Monday, May. 28, 1956

Dear TIME-Reader:

POSING long hours for Henry Koerner's TIME cover portrait was a completely new experience for Pitcher Robin Roberts.

Artist Koerner showed up early at the Phillies' training camp in Clearwater, Fla. To Koerner, reared in Vienna, baseball was an intriguing discovery, and pitchers strange new subjects. A pitcher, he soon learned, is the twitchiest of all athletes. He squirms, writhes, fusses and tugs at himself like a man with hives until he is ready to throw a baseball. Then, for a fleeting moment, he freezes and fixes the batter with a look of sheer disdain.
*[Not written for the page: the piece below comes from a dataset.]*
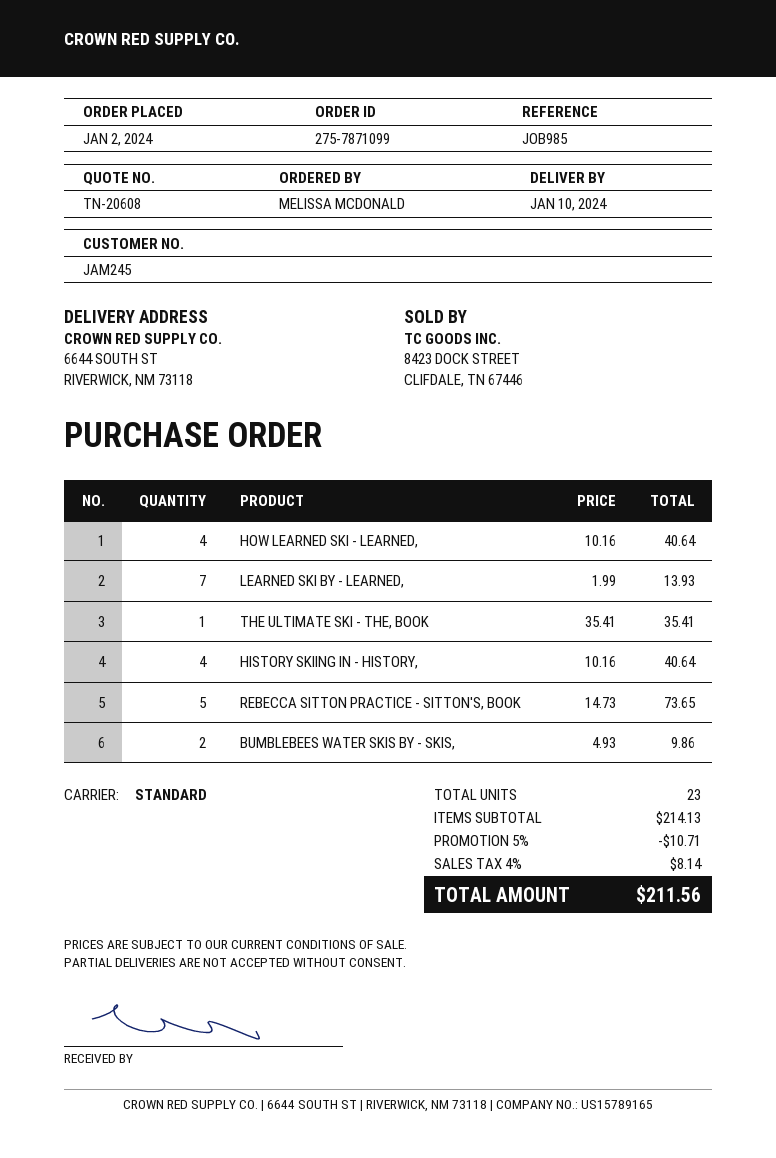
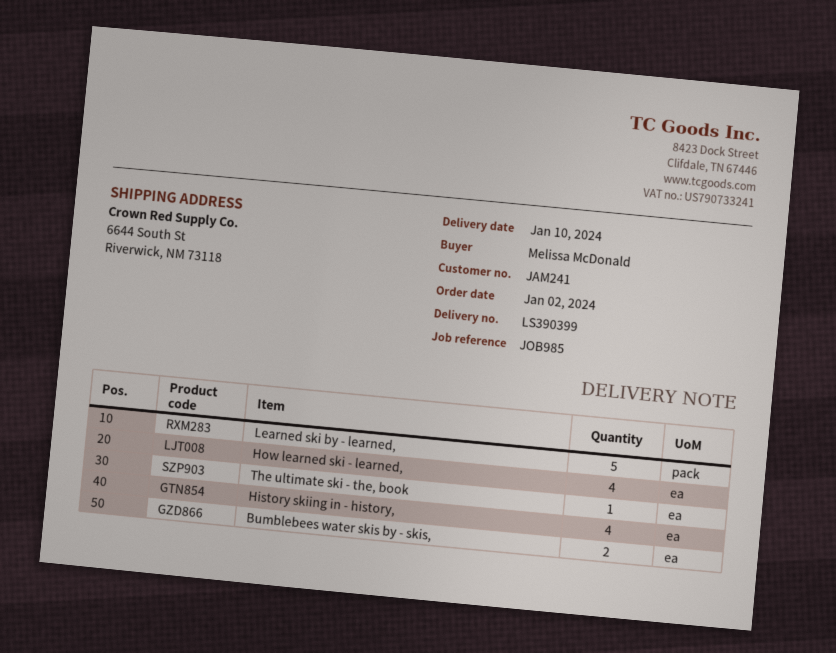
customer number: JAM245 -> JAM241
LEARNED SKI BY - LEARNED,: 7 -> 5
REBECCA SITTON PRACTICE - SITTON'S, BOOK: 5 -> none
That was the moment and the look that Artist Koerner decided that he would try to catch for his portrait. Patiently, he persuaded Roberts to hold the pose hour after hour while he drew his wondrously exact pen sketches (see cut) and then put oil to canvas.

Weeks later, when Correspondent Serrell Hill man joined the Phillies on a Western swing, the big pitcher was still remembering the experience. "You ever pose for an artist?" he asked Hillman. ''Koerner had me holding still for two weeks. I came up with a sore back!" But he admitted that he and his Philly teammates finally became fascinated as his portrait emerged from the blobs of oil paint.

Before long Roberts had the same mixed feelings about Hillman's searching interviews. He kept telling teammates: "I'm tired of that guy following me around." But in the end, Roberts, a careful craftsman himself, loosened up and grew to admire Hillman's persistence. Even when Hillman confessed that he was a loyal Brooklyn rooter whose only son, Lemuel Serrell Hillman III, now nine, has been called "Dodger" since birth, stolid Robin Roberts merely shrugged.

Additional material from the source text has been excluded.